PROBLEM TO WORK ON: Repeat, word for word and with nothing added, each line from the one containing "access to NSO" to the final line of the data, keeping both ends. Pictures are not part of the copy.

##### EXERCISE DATA #####

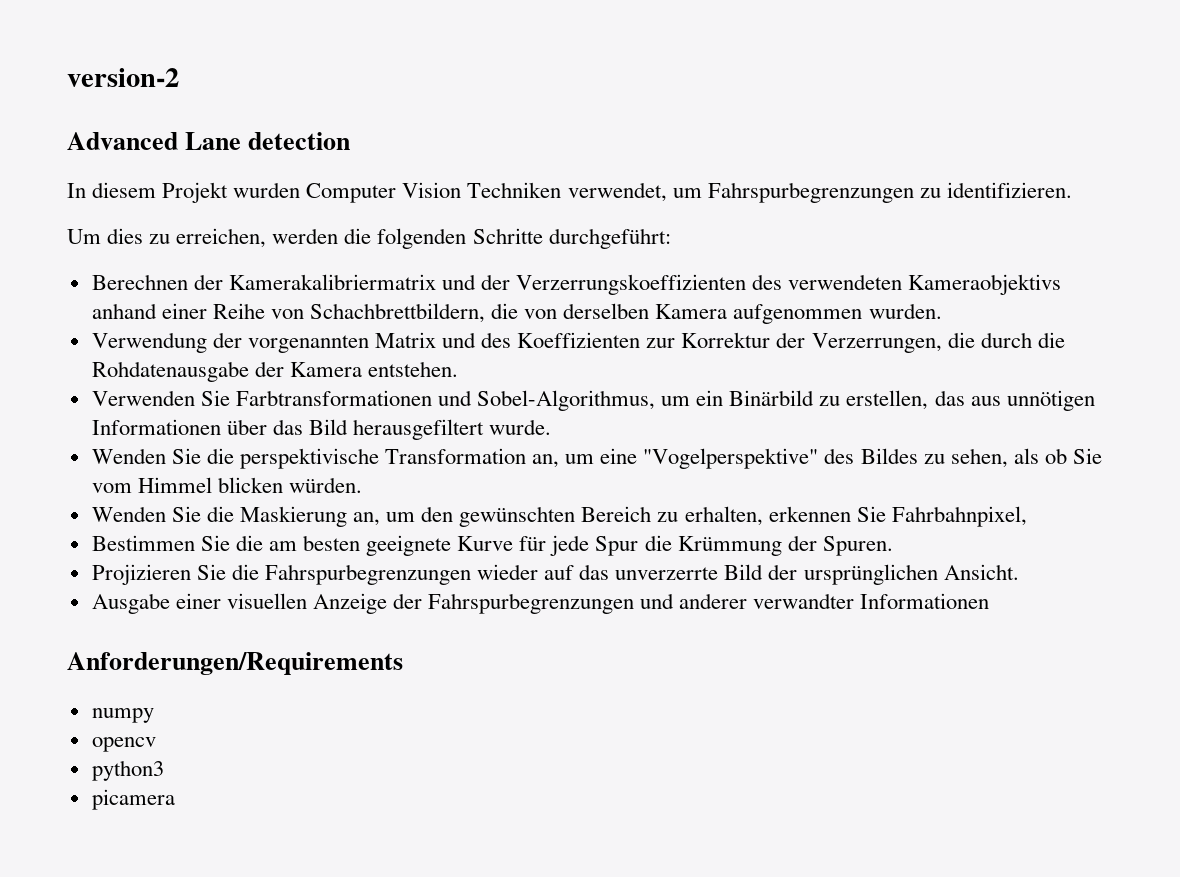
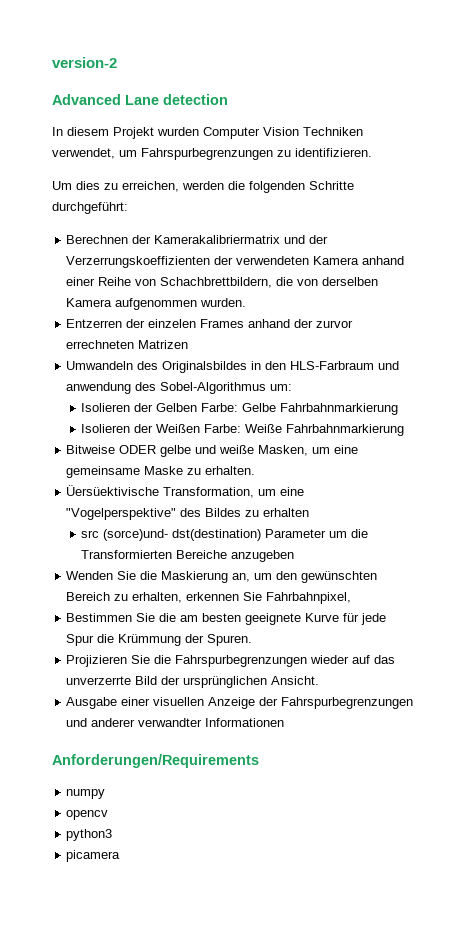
- Berechnen der Kamerakalibriermatrix und der Verzerrungskoeffizienten des verwendeten Kameraobjektivs anhand einer Reihe von Schachbrettbildern, die von derselben Kamera aufgenommen wurden.
+ Berechnen der Kamerakalibriermatrix und der Verzerrungskoeffizienten der verwendeten Kamera anhand einer Reihe von Schachbrettbildern, die von derselben Kamera aufgenommen wurden.
- Verwendung der vorgenannten Matrix und des Koeffizienten zur Korrektur der Verzerrungen, die durch die Rohdatenausgabe der Kamera entstehen.
- Verwenden Sie Farbtransformationen und Sobel-Algorithmus, um ein Binärbild zu erstellen, das aus unnötigen Informationen über das Bild herausgefiltert wurde.
- Wenden Sie die perspektivische Transformation an, um eine "Vogelperspektive" des Bildes zu sehen, als ob Sie vom Himmel blicken würden.
+ Entzerren der einzelen Frames anhand der zurvor errechneten Matrizen
+ Umwandeln des Originalsbildes in den HLS-Farbraum und anwendung des Sobel-Algorithmus um:
+ Isolieren der Gelben Farbe: Gelbe Fahrbahnmarkierung
+ Isolieren der Weißen Farbe: Weiße Fahrbahnmarkierung
+ Bitweise ODER gelbe und weiße Masken, um eine gemeinsame Maske zu erhalten.
+ Üersüektivische Transformation, um eine "Vogelperspektive" des Bildes zu erhalten
+ src (sorce)und- dst(destination) Parameter um die Transformierten Bereiche anzugeben

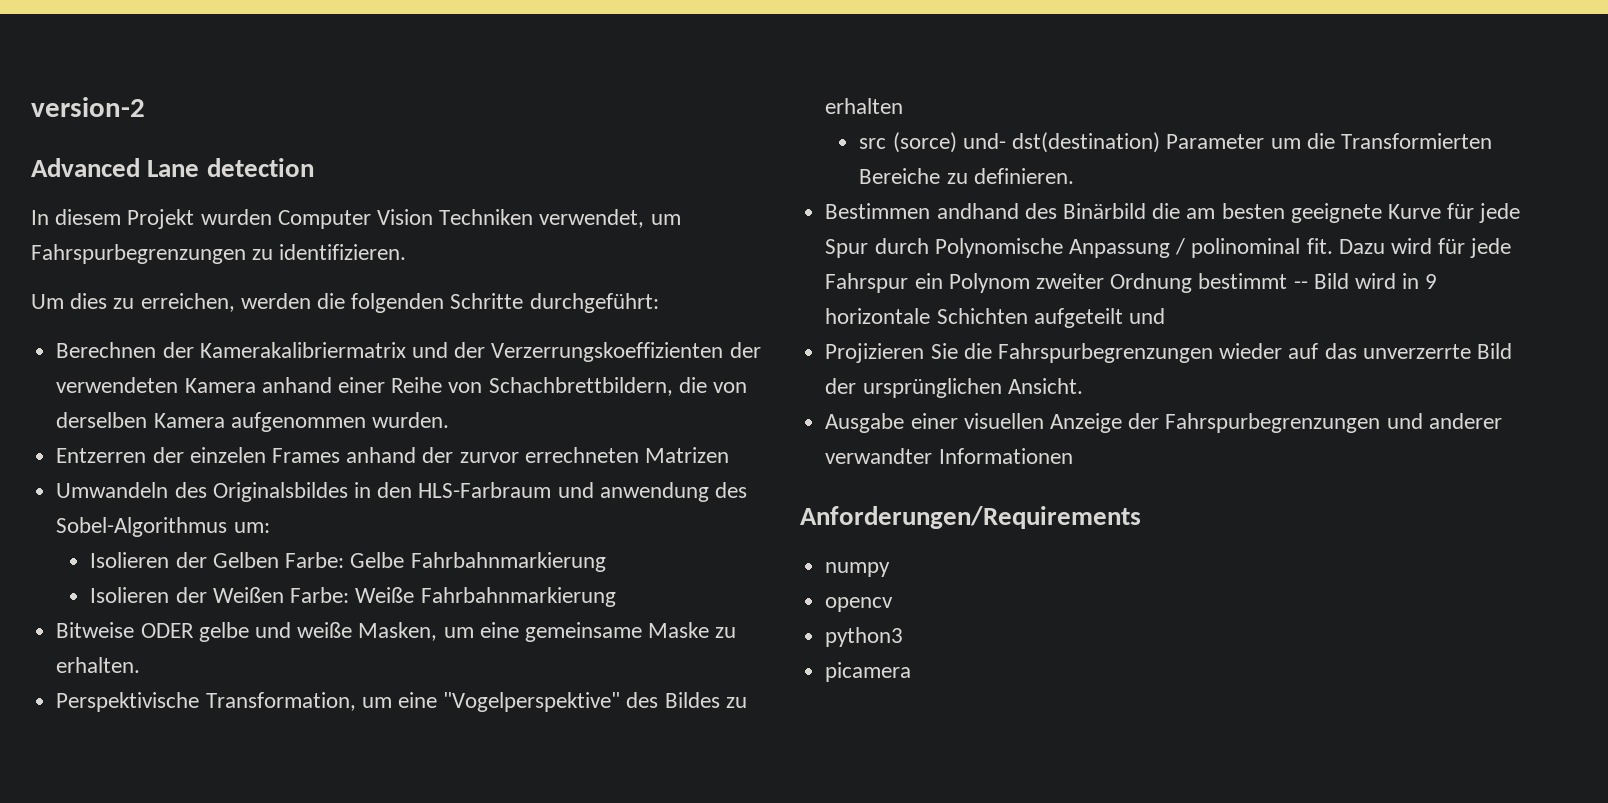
- Üersüektivische Transformation, um eine "Vogelperspektive" des Bildes zu erhalten
+ Perspektivische Transformation, um eine "Vogelperspektive" des Bildes zu erhalten
- src (sorce)und- dst(destination) Parameter um die Transformierten Bereiche anzugeben
- Wenden Sie die Maskierung an, um den gewünschten Bereich zu erhalten, erkennen Sie Fahrbahnpixel,
- Bestimmen Sie die am besten geeignete Kurve für jede Spur die Krümmung der Spuren.
+ src (sorce) und- dst(destination) Parameter um die Transformierten Bereiche zu definieren.
+ Bestimmen andhand des Binärbild die am besten geeignete Kurve für jede Spur durch Polynomische Anpassung / polinominal fit. Dazu wird für jede Fahrspur ein Polynom zweiter Ordnung bestimmt -- Bild wird in 9 horizontale Schichten aufgeteilt und

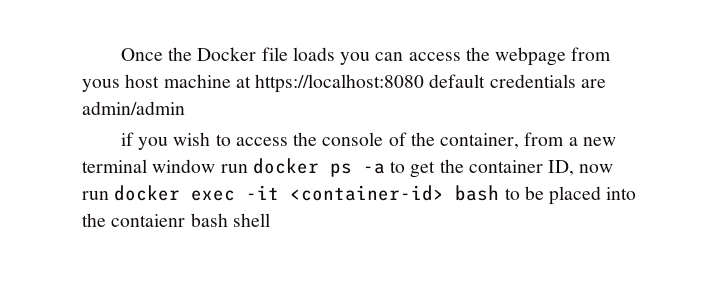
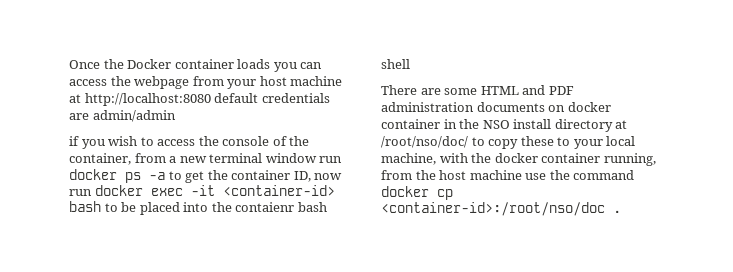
- Once the Docker file loads you can access the webpage from yous host machine at https://localhost:8080 default credentials are admin/admin
+ Once the Docker container loads you can access the webpage from your host machine at http://localhost:8080 default credentials are admin/admin
+ There are some HTML and PDF administration documents on docker container in the NSO install directory at /root/nso/doc/ to copy these to your local machine, with the docker container running, from the host machine use the command docker cp <container-id>:/root/nso/doc .

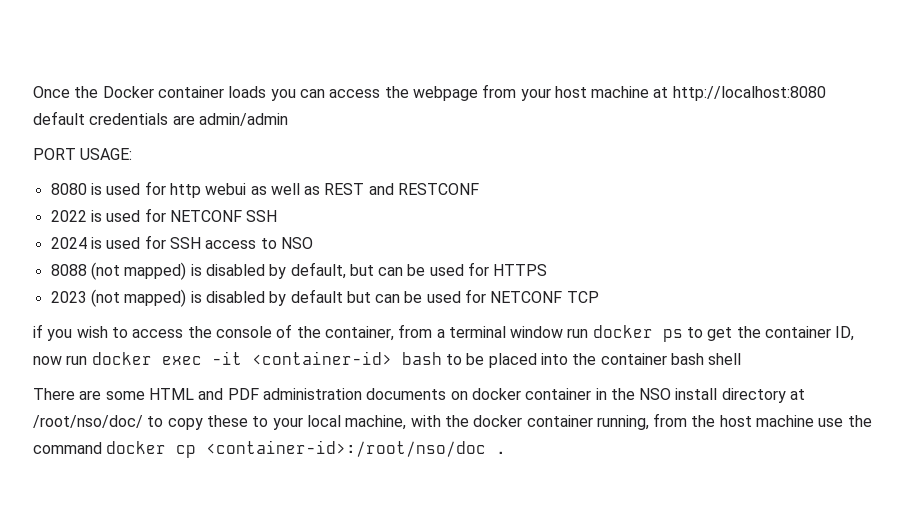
+ PORT USAGE:
+ 8080 is used for http webui as well as REST and RESTCONF
+ 2022 is used for NETCONF SSH
+ 2024 is used for SSH access to NSO
+ 8088 (not mapped) is disabled by default, but can be used for HTTPS
+ 2023 (not mapped) is disabled by default but can be used for NETCONF TCP
- if you wish to access the console of the container, from a new terminal window run docker ps -a to get the container ID, now run docker exec -it <container-id> bash to be placed into the contaienr bash shell
+ if you wish to access the console of the container, from a terminal window run docker ps to get the container ID, now run docker exec -it <container-id> bash to be placed into the container bash shell

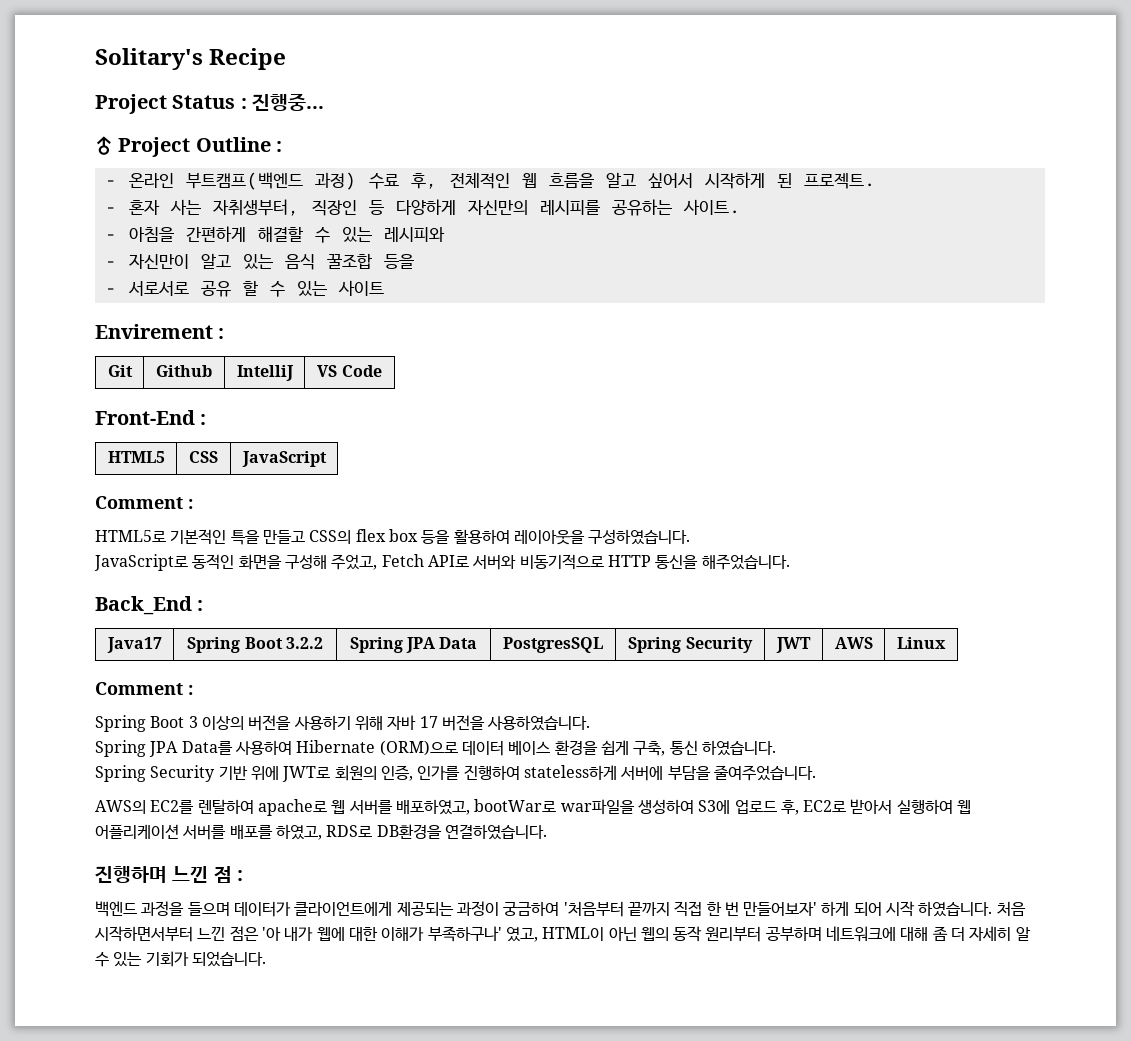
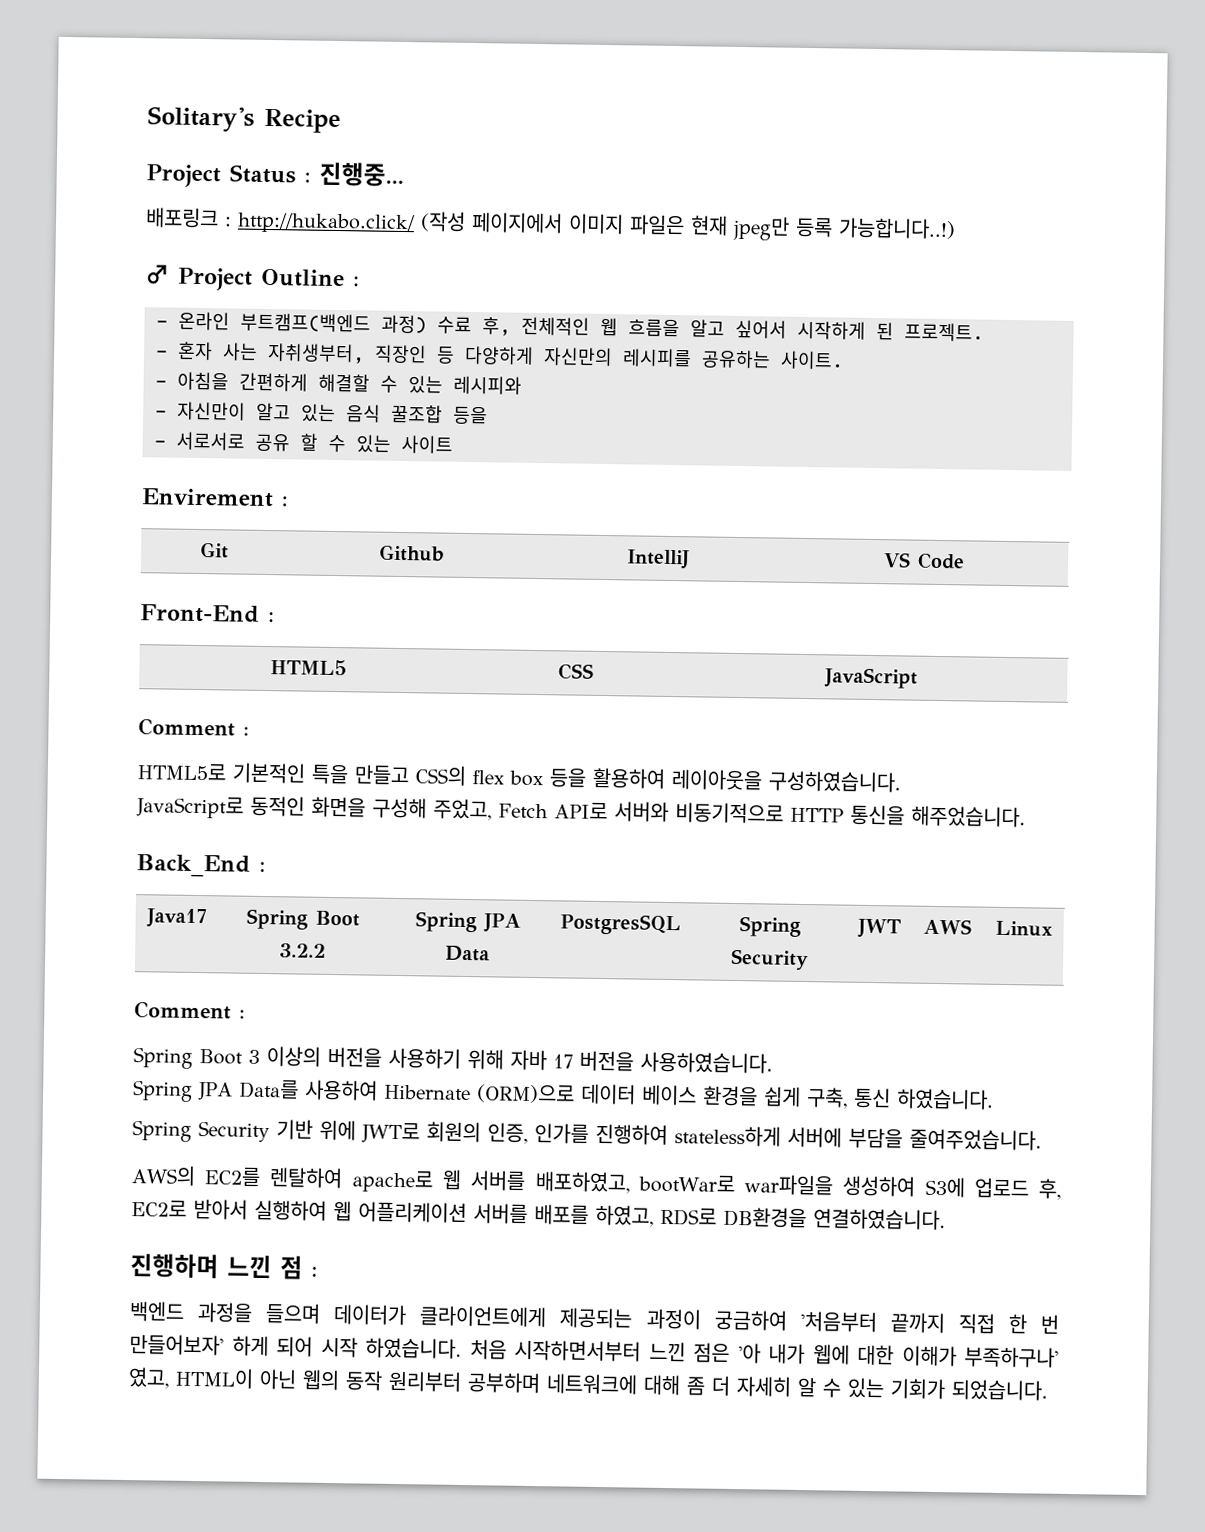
+ 배포링크 : http://hukabo.click/ (작성 페이지에서 이미지 파일은 현재 jpeg만 등록 가능합니다..!)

#####

THE ANSWER:
+ 2024 is used for SSH access to NSO
+ 8088 (not mapped) is disabled by default, but can be used for HTTPS
+ 2023 (not mapped) is disabled by default but can be used for NETCONF TCP
- if you wish to access the console of the container, from a new terminal window run docker ps -a to get the container ID, now run docker exec -it <container-id> bash to be placed into the contaienr bash shell
+ if you wish to access the console of the container, from a terminal window run docker ps to get the container ID, now run docker exec -it <container-id> bash to be placed into the container bash shell

+ 배포링크 : http://hukabo.click/ (작성 페이지에서 이미지 파일은 현재 jpeg만 등록 가능합니다..!)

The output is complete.